No Qualified Withdrawal Taxes
You can withdraw your contributions from a Roth at any time without tax or penalty, since you paid taxes on the money before you contributed it. The only issue surrounds your earnings. If you're over 59 1/2 and you've had a Roth IRA for at least five years, you can take out all the money you want, including earnings, penalty free from your account, although you will have to pay income taxes on the earnings. If you're not quite 59 1/2 yet, but you've had a Roth IRA open for at least five years, you can take out up to $10,000 in earnings penalty free if you qualify as a first-time home buyer. To qualify, you can't have owned a home for the past two years and, if you're married, your spouse also has to qualify.
Contributions Always Distributed Tax-Free
Even if you're not able to get a qualified distribution, for example because you're not 59 1/2 or a first-time home buyer, you can still take out all your contributions without paying any taxes or early withdrawal penalties. As far as the IRS is concerned, your contributions come out of the account before any earnings. So suppose you have $50,000 of contributions in your Roth IRA. You can take out that entire $50,000 without paying any taxes or penalties because you didn't get any tax breaks for making contributions to the account. Only then do you begin to draw from the earnings.

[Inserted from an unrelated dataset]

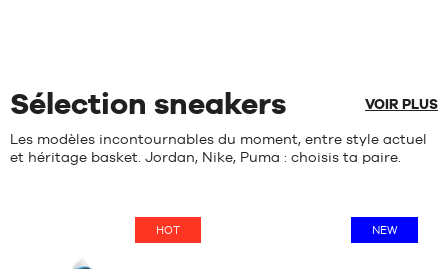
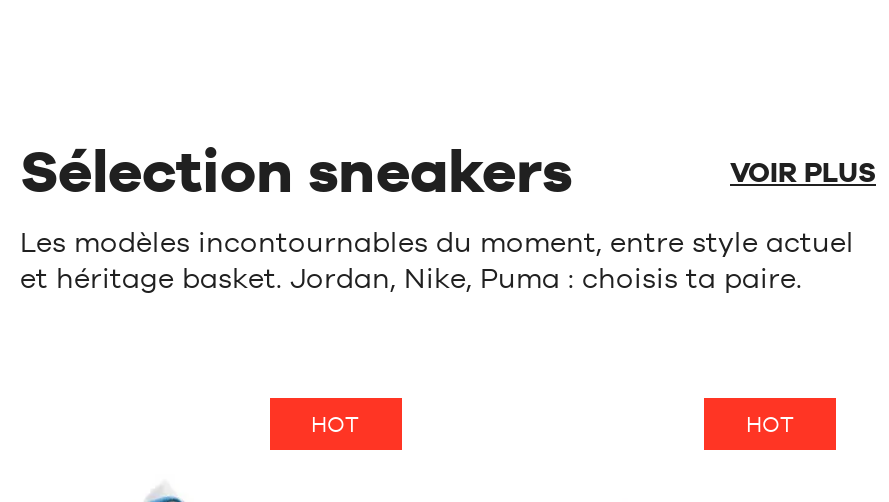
[372,224,397,236] NEW -> [746,412,794,436] HOT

Early Withdrawal Penalties
If you use up all your contributions and then take out earnings, the earnings are taxable and hit with a 10 percent early withdrawal penalty. For example, if you took out the $50,000 in contributions, and then $3,000 of earnings, you would have to pay income taxes on the $3,000 plus a $300 penalty. On the bright side, if your Roth IRA hasn't been open five years, but you meet the requirements to be a first-time home buyer, you can avoid the penalty, but not the taxes, on up to $10,000 of early earnings withdrawals.
Depleting Your Nest Egg
Any time you take money out of your retirement plans, including a Roth IRA, for something other than retirement expenses, use caution. Once you take the money out, you're giving up the tax-free growth indefinitely. You can't "make up" the difference by putting those contributions back in, should you have a windfall, and so there's no way to make up for lost time to rebuild your nest egg. However, as with any financial decision, there's a balance of cost and benefit to consider. For example, if buying the home using funds from your Roth means you have to pay less for housing in retirement, it might be the right move for you.